La medida fue tomada luego de que se detectaran presuntas irregularidades durante la primera evaluación, particularmente en algunos rendimientos calificados como "sospechosamente altos". Las autoridades sanitarias señalaron que el objetivo principal de la decisión es garantizar la transparencia del proceso y proteger el mérito académico.

“No vamos a permitir que la salud quede en manos de profesionales que no están a la altura.
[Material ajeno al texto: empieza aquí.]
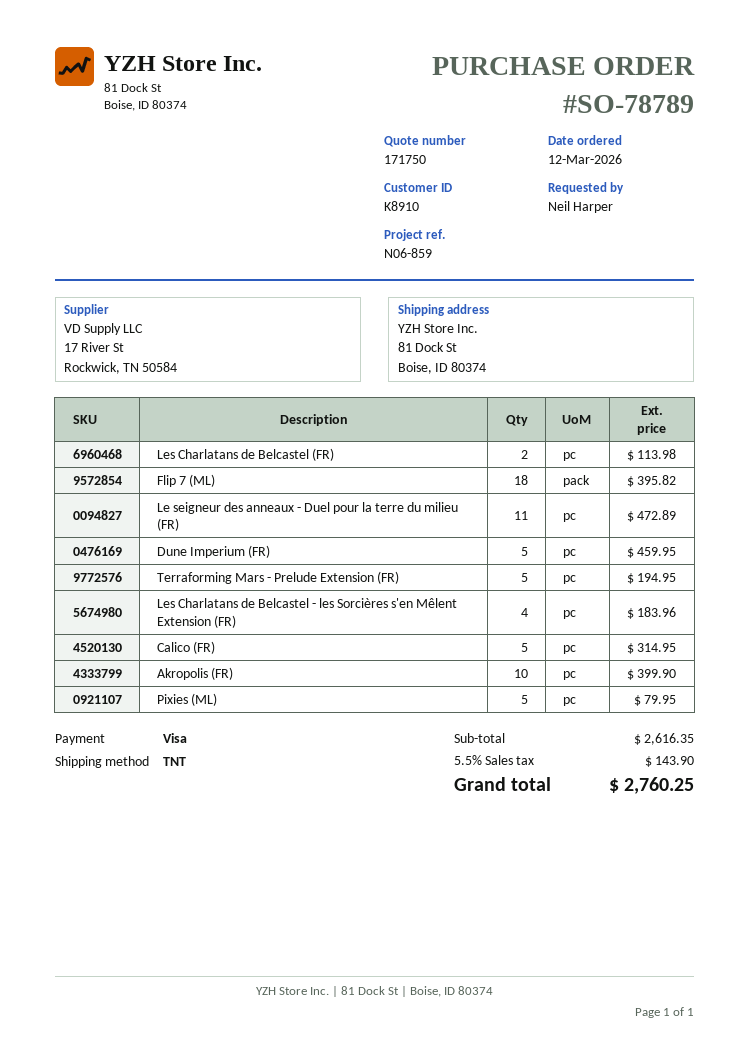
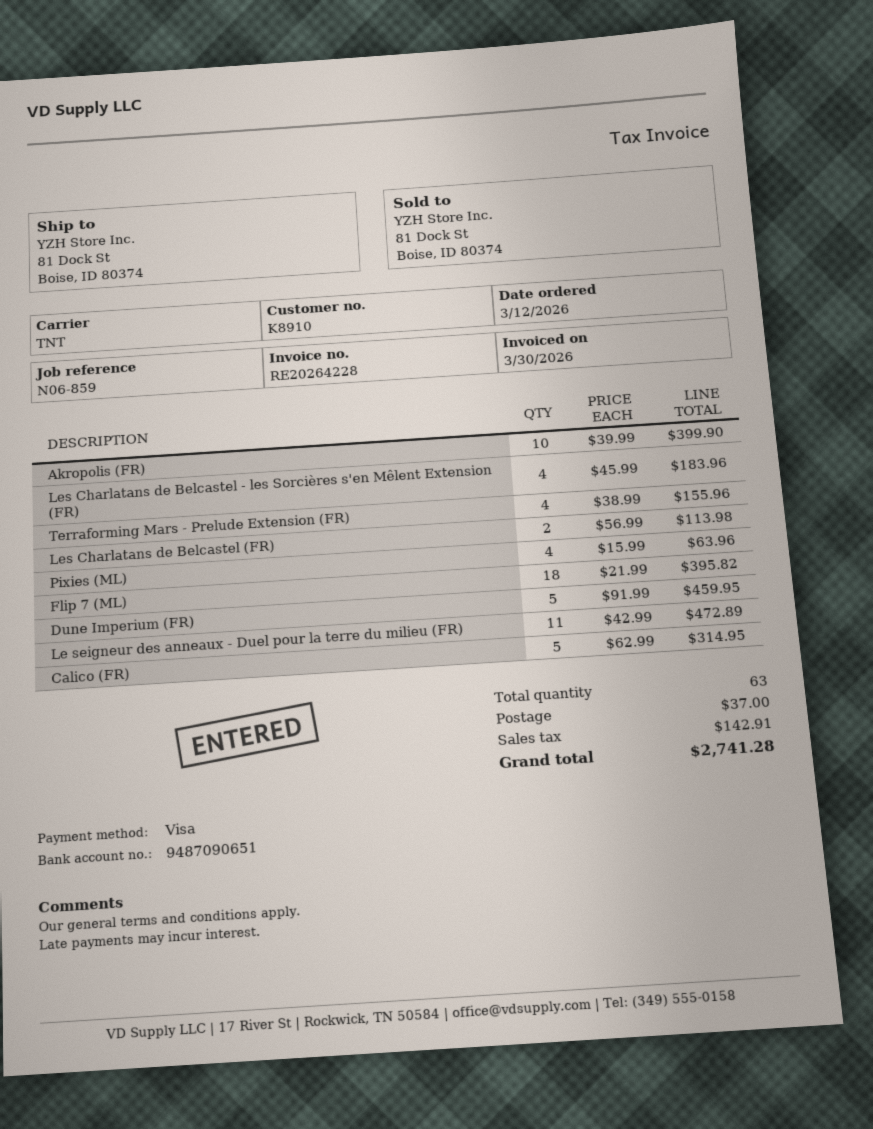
Terraforming Mars - Prelude Extension (FR): 5 for 194.95 -> 4 for 155.96
Pixies (ML): 5 for 79.95 -> 4 for 63.96
shipping: none -> 37.00
tax: 143.90 -> 142.91
total: 2760.25 -> 2741.28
Por eso, junto a Alejandro Álvarez, Subsecretario de Políticas Universitarias, establecimos criterios claros para evaluar la congruencia académica y garantizar que el ingreso sea justo, transparente y basado en el mérito”, sostuvo el ministro de Salud, Mario Lugones, en su cuenta oficial de X.
Nuevo examen con controles reforzados
Según fuentes oficiales, el nuevo examen dirigido a los médicos extranjeros que figuran bajo sospecha de haber cometido fraude se llevará a cabo en las próximas semanas. Esta instancia se realizará bajo estrictos protocolos de seguridad y vigilancia, a fin de evitar nuevos intentos de trampa o alteración de los resultados.
La decisión implica también la suspensión del orden de mérito vigente, la reprogramación del cronograma y la convocatoria a un nuevo examen para aquellos postulantes que hayan obtenido 86 puntos o más, de acuerdo con la información brindada por el vocero presidencial, Manuel Adorni.
Video y denuncias: cómo se habrían concretado las irregularidades
Parte de la conmoción fue alimentada por un video difundido en redes sociales, que muestra cómo un postulante de nacionalidad ecuatoriana habría utilizado anteojos con cámara incorporada para filmar el examen mientras lo rendía. Según las imágenes, ese material habría sido utilizado para obtener respuestas de manera fraudulenta.
El hecho generó fuerte repercusión entre los profesionales del sector y puso en duda la integridad del proceso de selección. En total, se estima que más de 200 aspirantes estarían involucrados en estas irregularidades.